A Perfect Stranger – Finding Hope at a Christmas Kettle

Story written by Salvation Army volunteer Wayne Thompson in 2019.

Last Saturday night, I spent a couple of hours volunteering on a Christmas kettle, along with my musical buddy for the occasion, Capt. Melissa Haas. 

We stood there next to the kettle at the store entrance as shoppers came in and out. It was a dark, rainy, windy night which probably explained why we weren’t seeing very many people entering or leaving. This also reflected why we didn’t see our usual number of kettle donations. It was the kind of night when you didn’t expect anything good to come of it. I was wrong.

We played a number of Christmas classics. Melissa’s artistic and tuneful vocals and me struggling to keep up with her on the guitar. Songs such as, Away in a Manger, Mary Did You Know, Winter Wonderland, White Christmas, In the Bleak Mid-Winter, Jingle Bells, Frosty, Rudolph and many others were repeated over and over during the two hours.

Honestly, at about the 90 minute mark, I was feeling a little disappointed with the whole experience. Certainly in comparison to other occasions I’ve spent on kettles – very few people, not many donations, the terrible weather and I was also feeling a little tired after a busy afternoon.

At about that time, an elderly, soft-spoken, lady approached us pushing her grocery cart. She stopped, reached into her purse, smiled and said, “I want to make a donation but I want to hear you sing something first”.

Melissa and I looked at each other and quickly agreed to do our very nice version of “Have Yourself a Merry Little Christmas”.

 I gave a little intro and Melissa started in with her lovely, warm voice,

 “Have Yourself a Merry Little Christmas;
Make the Yuletide Gay”

We were only a few lines into the song when I looked at this lady standing in front of us, completely still, hands folded together over her open purse laid in the cart. Her eyes were closed and her head was slightly bowed. Tears were streaming down her face. She seemed not to care about any embarrassment from being seen by others passing by or by us standing immediately in front of her.

We finished the song. Melissa stepped towards her and said “I feel like I need to hug you”. As she hugged her, this beautiful lady said, “This will be my first Christmas without my husband. He died last winter”.

The next couple of minutes are hard to describe. I can’t say that I had too many coherent thoughts. These were just moments of feeling grief for another person in their moment of human grief but who was a perfect stranger to me.

She was a perfect stranger, yet she was very familiar to me. This was a lady who had just lost her husband after many years of marriage and now it was the Christmas season. I knew another lady in that same heart-broken boat in the fall of 1985 – my mom. 

We finished our two hour stint and as I drove home in the wind and rain of that dark evening. I felt fresh with new insight, just how extremely difficult it is to lose someone you love so much for so long, and have to walk through the Christmas season without them for the first time.

Human grief, the grief felt by mom so deeply and so suddenly in the fall of 1985, unexpectedly, became incarnate in a quiet lady at a grocery store about 34 years and 400 miles away from the scene of mom’s hour and place of loss. 

I told this story to my son when I got home.
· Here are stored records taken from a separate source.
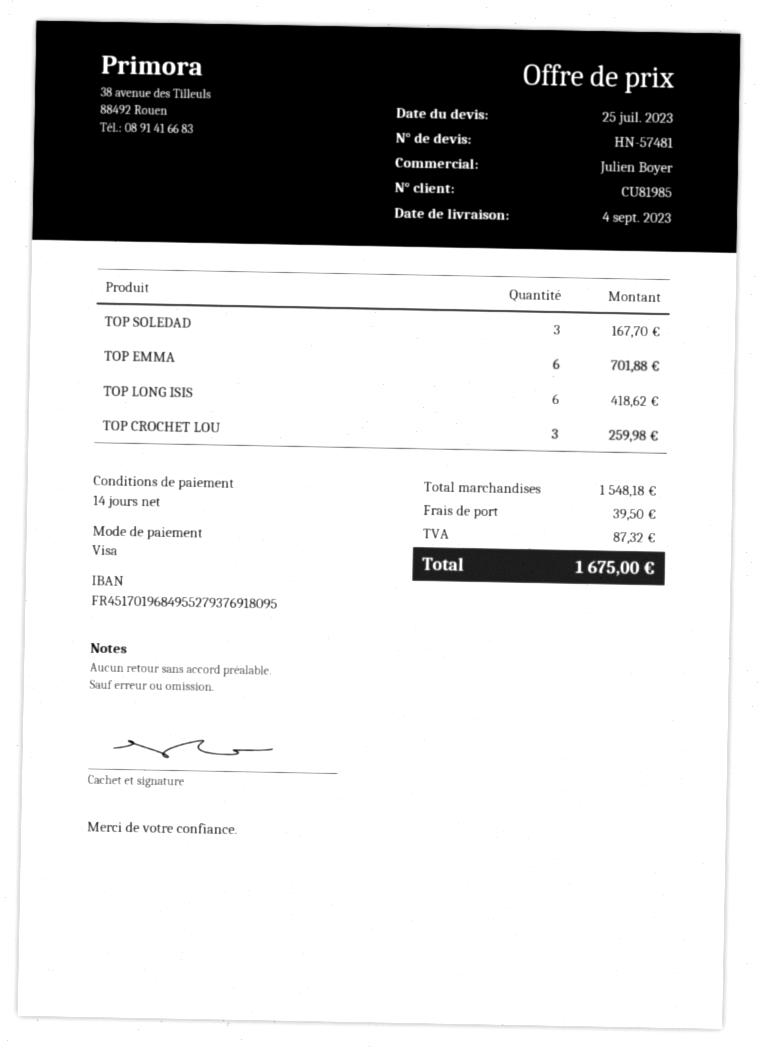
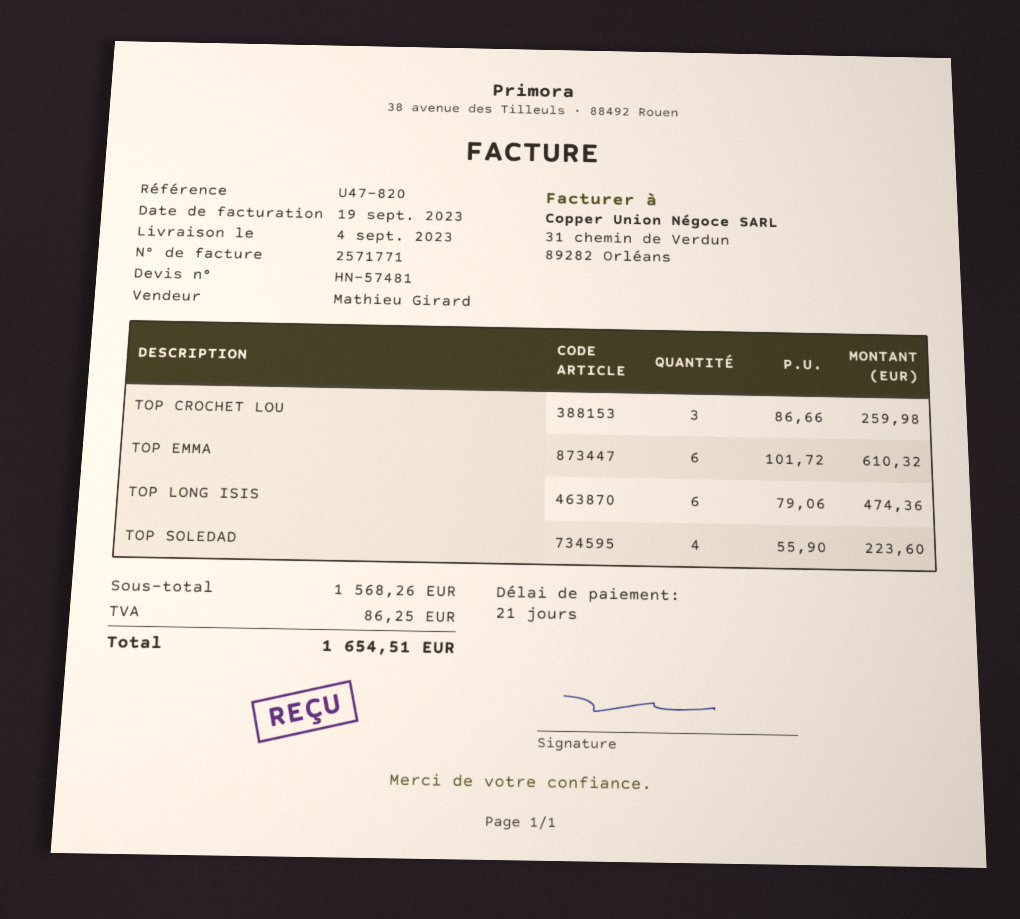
payment terms: 14 days -> 21 days
sales rep: Julien Boyer -> Mathieu Girard
TOP SOLEDAD: 3 for 167.70 -> 4 for 223.60
TOP EMMA: 6 for 701.88 -> 6 for 610.32
TOP LONG ISIS: 6 for 418.62 -> 6 for 474.36
subtotal: 1548.18 -> 1568.26
shipping: 39.50 -> none
tax: 87.32 -> 86.25
total: 1675.00 -> 1654.51

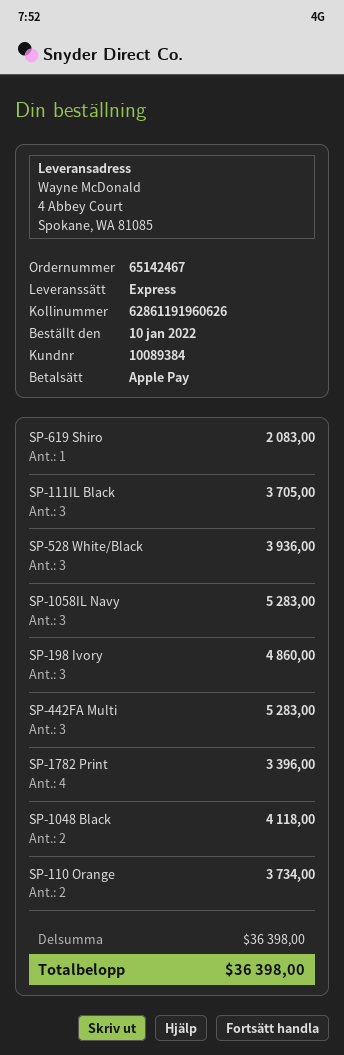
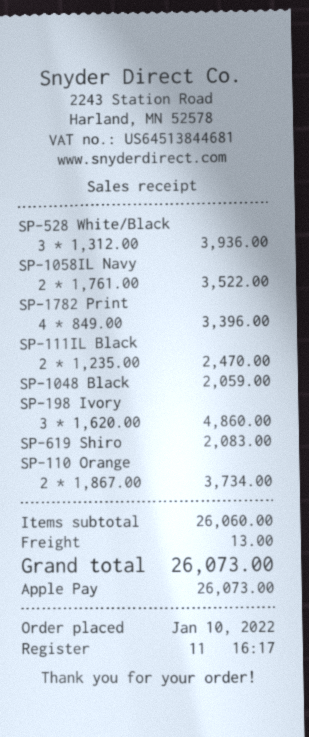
SP-111IL Black: 3 for 3705.00 -> 2 for 2470.00
SP-1058IL Navy: 3 for 5283.00 -> 2 for 3522.00
SP-442FA Multi: 3 for 5283.00 -> none
SP-1048 Black: 2 for 4118.00 -> 1 for 2059.00
subtotal: 36398.00 -> 26060.00
shipping: none -> 13.00
total: 36398.00 -> 26073.00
He too felt what I felt for this lady. In his own straightforward way, he captured the truth of the situation, “emotions are so heightened this time of year.”

He’s right. But I have to wonder if Christmas is actually a time when our emotions are corrected rather than heightened. Perhaps, this elevated degree of sensitivity for others is where we need to be and should be all year round.